Copy each line below as written, but skip the pictures.

Revision tracking records:

● ● ●

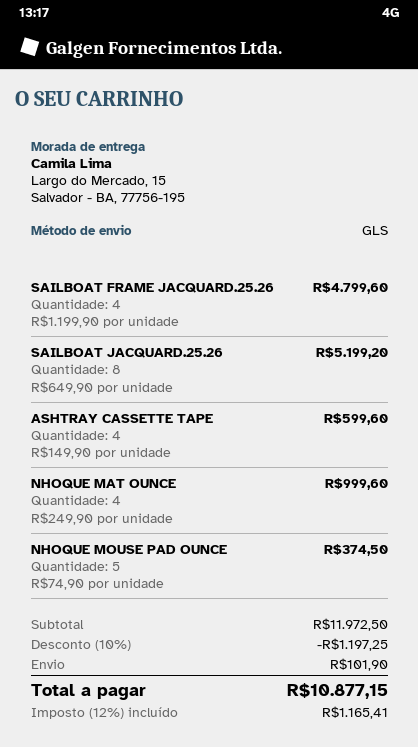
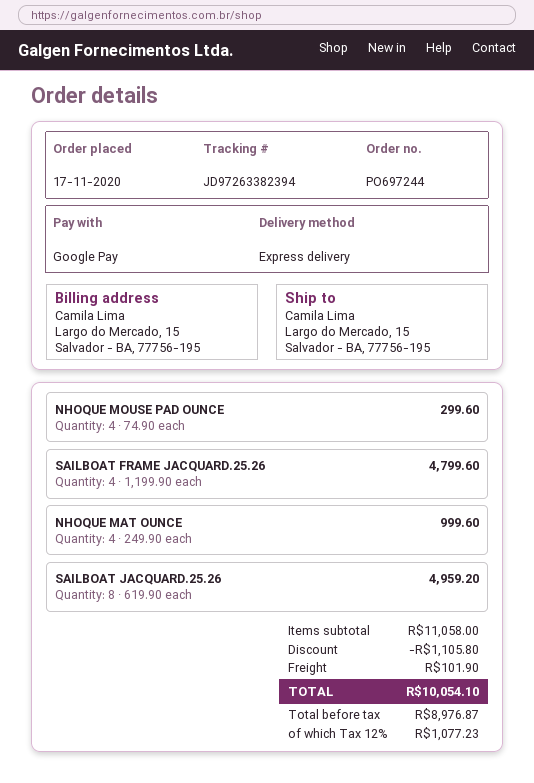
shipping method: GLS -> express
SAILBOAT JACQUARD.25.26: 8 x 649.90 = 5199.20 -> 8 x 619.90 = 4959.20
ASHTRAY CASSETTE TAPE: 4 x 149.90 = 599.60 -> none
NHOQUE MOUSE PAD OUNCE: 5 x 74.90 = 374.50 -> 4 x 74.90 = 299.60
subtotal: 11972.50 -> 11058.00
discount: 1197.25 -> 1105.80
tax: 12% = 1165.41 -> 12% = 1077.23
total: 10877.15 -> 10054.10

● ● ●

## [Your solution]
shipping method: GLS -> express
SAILBOAT JACQUARD.25.26: 8 x 649.90 = 5199.20 -> 8 x 619.90 = 4959.20
ASHTRAY CASSETTE TAPE: 4 x 149.90 = 599.60 -> none
NHOQUE MOUSE PAD OUNCE: 5 x 74.90 = 374.50 -> 4 x 74.90 = 299.60
subtotal: 11972.50 -> 11058.00
discount: 1197.25 -> 1105.80
tax: 12% = 1165.41 -> 12% = 1077.23
total: 10877.15 -> 10054.10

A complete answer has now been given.